ACTIVITY
Could the data below be retyped exactly, without its pictures?

DATASET
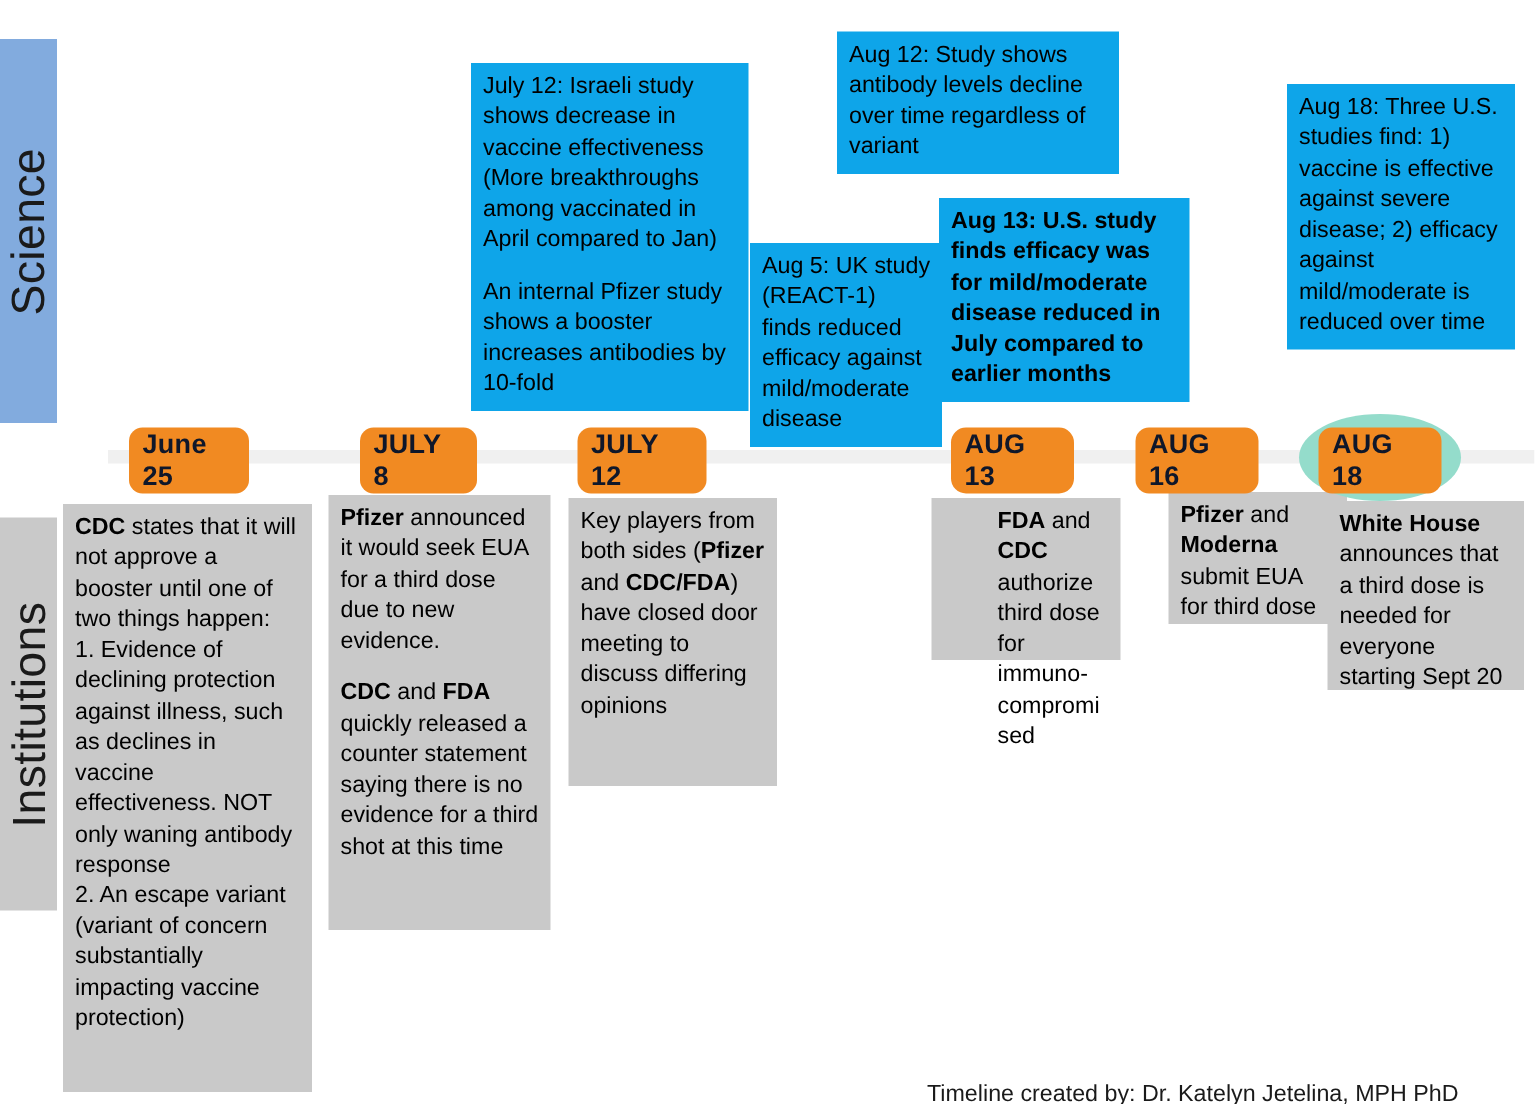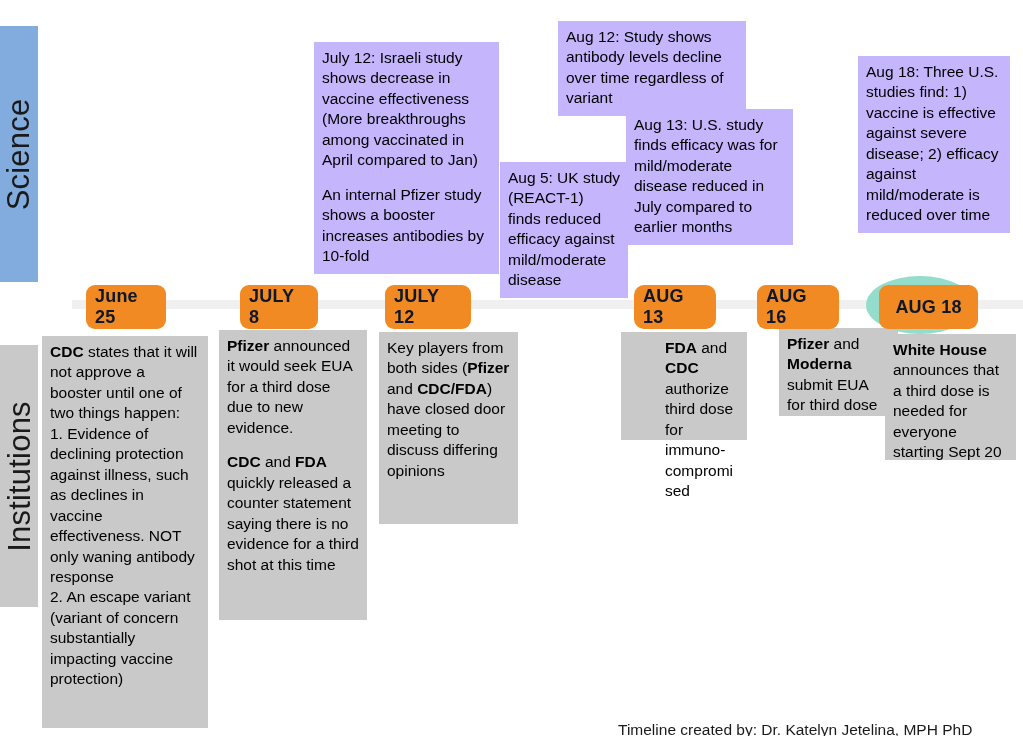--- a/index.html
+++ b/index.html
@@ -82,7 +82,7 @@
     color: #000000;
     word-wrap: break-word;
   }
-  .note.science { background: #c4b5fd; }
+  .note.science { background: #0ea5e9; }
   .note.inst    { background: #C9C9C9; }
   .note b { font-weight: bold; }
   .note .gap { display: block; height: 14px; }

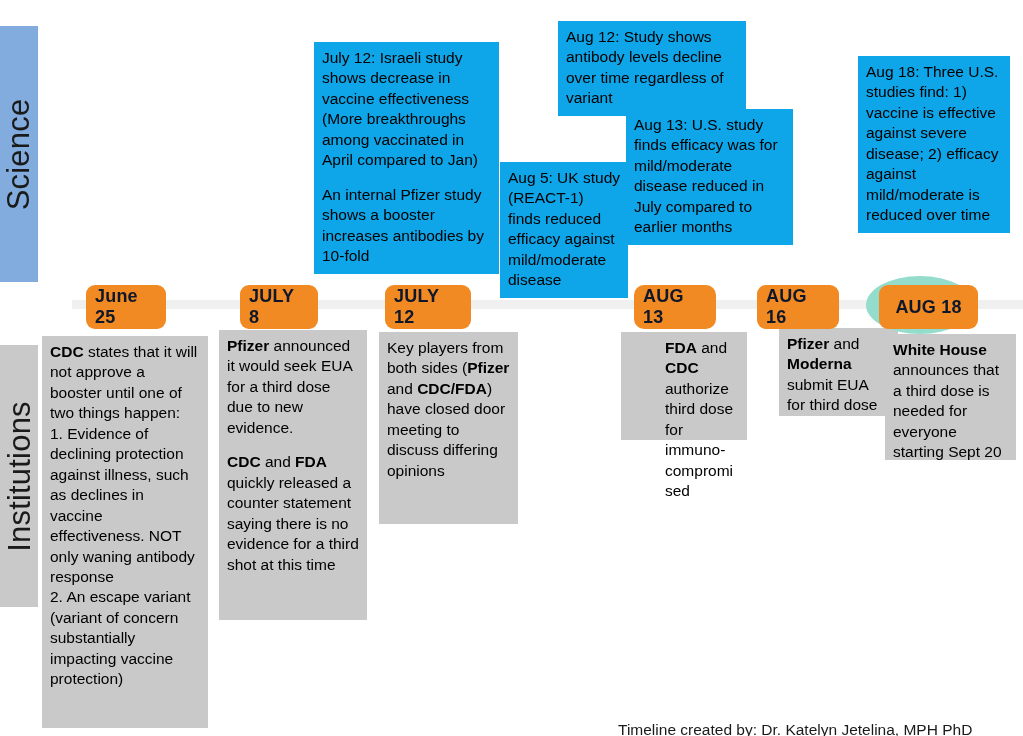--- a/index.html
+++ b/index.html
@@ -126,7 +126,7 @@
     <span>Aug 5: UK study (REACT-1) finds reduced efficacy against mild/moderate disease</span>
   </div>
 
-  <div class="note science" style="left:626px; top:109px; width:167px;">
+  <div class="note science" style="left:626px; top:132px; width:167px;font-weight:bold;">
     <span>Aug 13: U.S. study finds efficacy was for mild/moderate disease reduced in July compared to earlier months</span>
   </div>
 

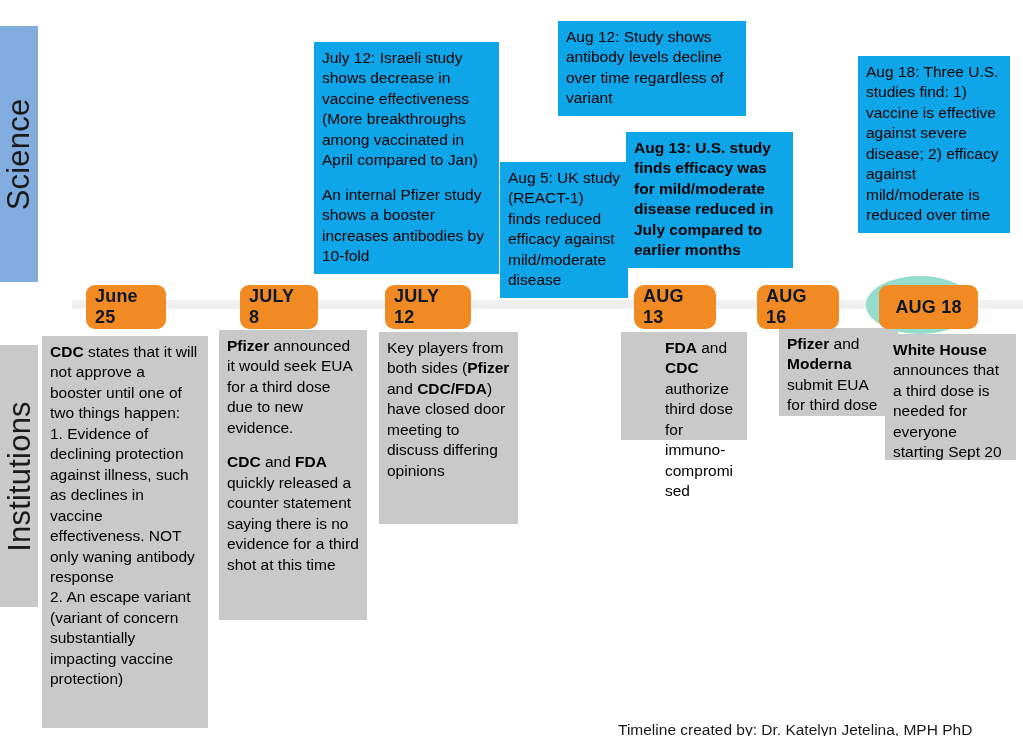--- a/index.html
+++ b/index.html
@@ -156,7 +156,7 @@
     <span>AUG 16</span>
   </div>
 
-  <div class="date-pill" style="left:879px; top:285px; width:99px;">
+  <div class="date-pill" style="left:879px; top:285px; width:82px;">
     <span>AUG 18</span>
   </div>
 

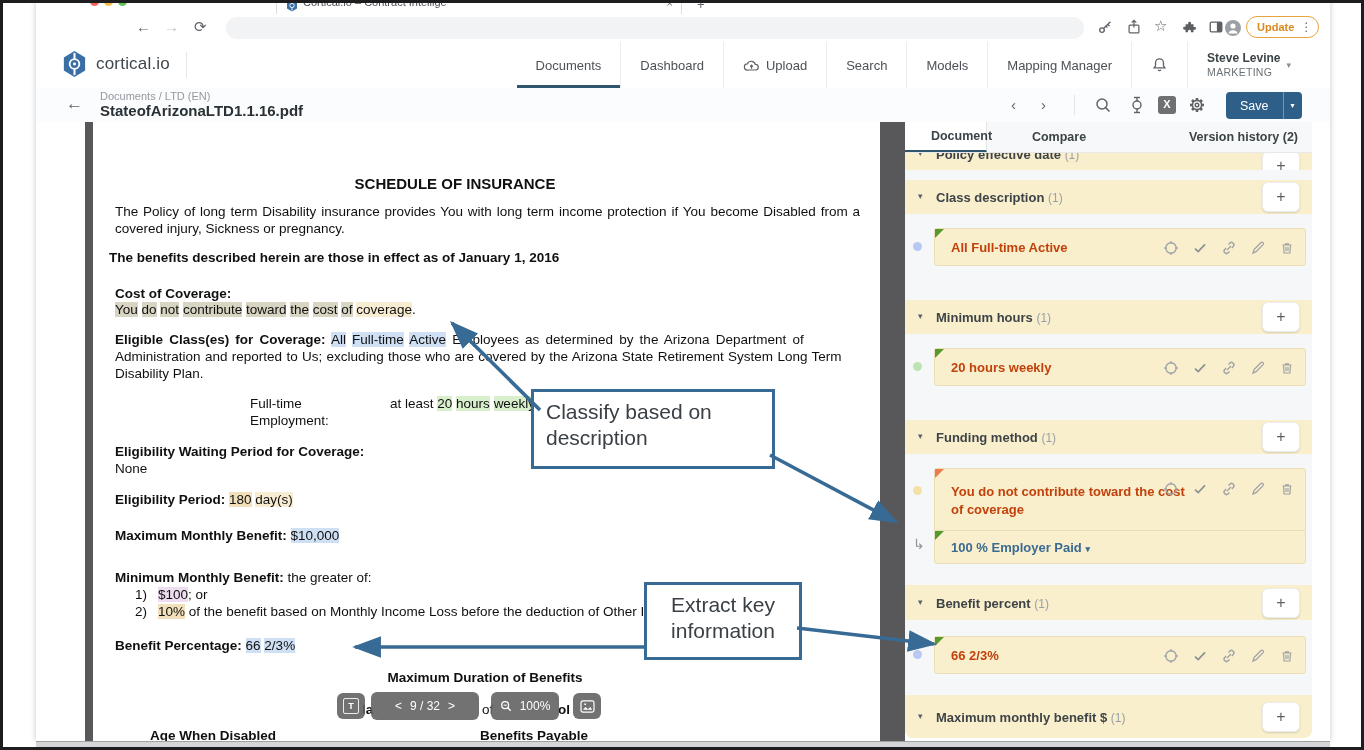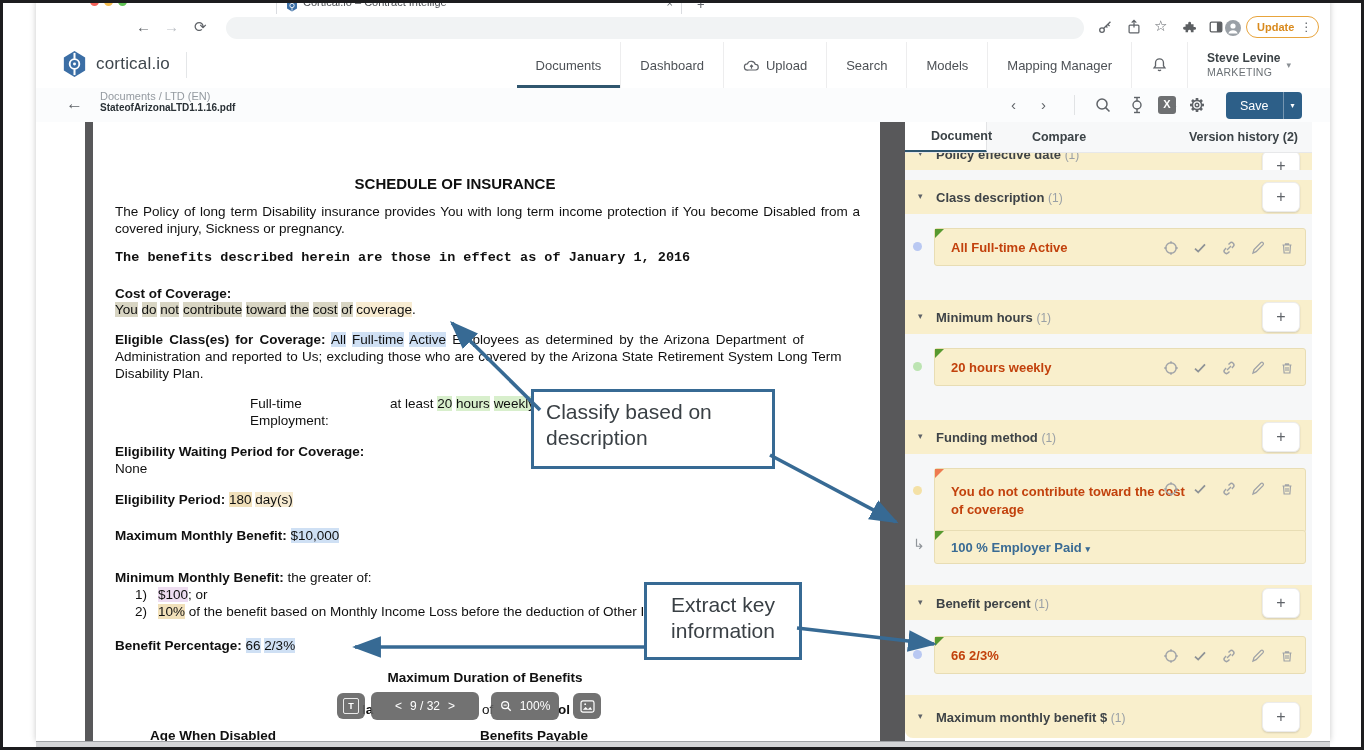--- a/index.html
+++ b/index.html
@@ -45,7 +45,7 @@
   .docbar{position:absolute;left:36px;top:88px;width:1294px;height:34px;background:#fbfcfd;z-index:5;}
   .backarrow{position:absolute;left:30px;top:6px;font-size:17px;color:#5f6368;}
   .crumbs{position:absolute;left:64px;top:2px;font-size:11px;color:#949aa0;}
-  .fname{position:absolute;left:64px;top:14px;font-size:10px;font-weight:700;color:#2a3136;}
+  .fname{position:absolute;left:64px;top:14px;font-size:15px;font-weight:700;color:#2a3136;}
   .tool-glyph{position:absolute;top:8px;font-size:15px;color:#5f6368;}
   .vline{position:absolute;top:7px;width:1px;height:20px;background:#e1e3e5;}
   .savebtn{position:absolute;left:1190px;top:4px;height:27px;display:flex;border-radius:4px;overflow:hidden;}

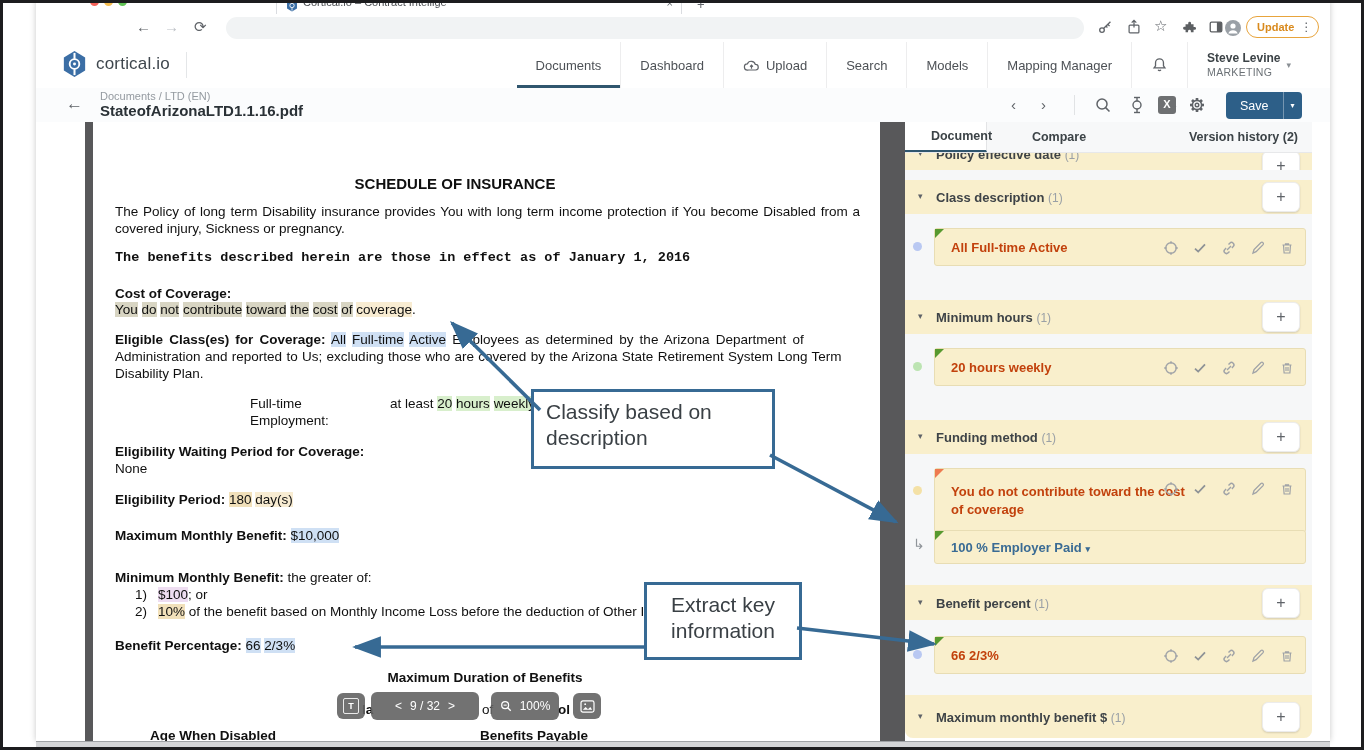--- a/index.html
+++ b/index.html
@@ -278,7 +278,7 @@
   <div class="page">
     <div class="ln b ctr" style="left:22px;top:54px;width:680px;font-size:15px;">SCHEDULE OF INSURANCE</div>
     <div class="para" style="left:22px;top:81px;width:745px;">The Policy of long term Disability insurance provides You with long term income protection if You become Disabled from a covered injury, Sickness or pregnancy.</div>
-    <div class="ln b" style="left:22px;top:128px;font-family:Liberation Mono, monospace;">The benefits described herein are those in effect as of January 1, 2016</div>
+    <div class="ln b" style="left:16px;top:128px;">The benefits described herein are those in effect as of January 1, 2016</div>
     <div class="ln b" style="left:22px;top:164px;">Cost of Coverage:</div>
     <div class="ln" style="left:22px;top:180px;"><span class="hl-sage">You</span><span> </span><span class="hl-sage">do</span><span> </span><span class="hl-sage">not</span><span> </span><span class="hl-sage">contribute</span><span> </span><span class="hl-sage">toward</span><span> </span><span class="hl-sage">the</span><span> </span><span class="hl-sage">cost</span><span> </span><span class="hl-sage">of</span><span> </span><span class="hl-cream">coverage</span><span>.</span></div>
     <div class="ln js1" style="left:22px;top:210px;"><span class="b">Eligible Class(es) for Coverage:</span><span> </span><span class="hl-blue">All</span><span> </span><span class="hl-blue">Full-time</span><span> </span><span class="hl-blue">Active</span><span> Employees as determined by the Arizona Department of</span></div>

WORKED SOLUTION
--- a/index.html
+++ b/index.html
@@ -82,7 +82,7 @@
     color: #000000;
     word-wrap: break-word;
   }
-  .note.science { background: #c4b5fd; }
+  .note.science { background: #0ea5e9; }
   .note.inst    { background: #C9C9C9; }
   .note b { font-weight: bold; }
   .note .gap { display: block; height: 14px; }

--- a/index.html
+++ b/index.html
@@ -126,7 +126,7 @@
     <span>Aug 5: UK study (REACT-1) finds reduced efficacy against mild/moderate disease</span>
   </div>
 
-  <div class="note science" style="left:626px; top:109px; width:167px;">
+  <div class="note science" style="left:626px; top:132px; width:167px;font-weight:bold;">
     <span>Aug 13: U.S. study finds efficacy was for mild/moderate disease reduced in July compared to earlier months</span>
   </div>
 

--- a/index.html
+++ b/index.html
@@ -156,7 +156,7 @@
     <span>AUG 16</span>
   </div>
 
-  <div class="date-pill" style="left:879px; top:285px; width:99px;">
+  <div class="date-pill" style="left:879px; top:285px; width:82px;">
     <span>AUG 18</span>
   </div>
 

--- a/index.html
+++ b/index.html
@@ -45,7 +45,7 @@
   .docbar{position:absolute;left:36px;top:88px;width:1294px;height:34px;background:#fbfcfd;z-index:5;}
   .backarrow{position:absolute;left:30px;top:6px;font-size:17px;color:#5f6368;}
   .crumbs{position:absolute;left:64px;top:2px;font-size:11px;color:#949aa0;}
-  .fname{position:absolute;left:64px;top:14px;font-size:10px;font-weight:700;color:#2a3136;}
+  .fname{position:absolute;left:64px;top:14px;font-size:15px;font-weight:700;color:#2a3136;}
   .tool-glyph{position:absolute;top:8px;font-size:15px;color:#5f6368;}
   .vline{position:absolute;top:7px;width:1px;height:20px;background:#e1e3e5;}
   .savebtn{position:absolute;left:1190px;top:4px;height:27px;display:flex;border-radius:4px;overflow:hidden;}

--- a/index.html
+++ b/index.html
@@ -278,7 +278,7 @@
   <div class="page">
     <div class="ln b ctr" style="left:22px;top:54px;width:680px;font-size:15px;">SCHEDULE OF INSURANCE</div>
     <div class="para" style="left:22px;top:81px;width:745px;">The Policy of long term Disability insurance provides You with long term income protection if You become Disabled from a covered injury, Sickness or pregnancy.</div>
-    <div class="ln b" style="left:22px;top:128px;font-family:Liberation Mono, monospace;">The benefits described herein are those in effect as of January 1, 2016</div>
+    <div class="ln b" style="left:16px;top:128px;">The benefits described herein are those in effect as of January 1, 2016</div>
     <div class="ln b" style="left:22px;top:164px;">Cost of Coverage:</div>
     <div class="ln" style="left:22px;top:180px;"><span class="hl-sage">You</span><span> </span><span class="hl-sage">do</span><span> </span><span class="hl-sage">not</span><span> </span><span class="hl-sage">contribute</span><span> </span><span class="hl-sage">toward</span><span> </span><span class="hl-sage">the</span><span> </span><span class="hl-sage">cost</span><span> </span><span class="hl-sage">of</span><span> </span><span class="hl-cream">coverage</span><span>.</span></div>
     <div class="ln js1" style="left:22px;top:210px;"><span class="b">Eligible Class(es) for Coverage:</span><span> </span><span class="hl-blue">All</span><span> </span><span class="hl-blue">Full-time</span><span> </span><span class="hl-blue">Active</span><span> Employees as determined by the Arizona Department of</span></div>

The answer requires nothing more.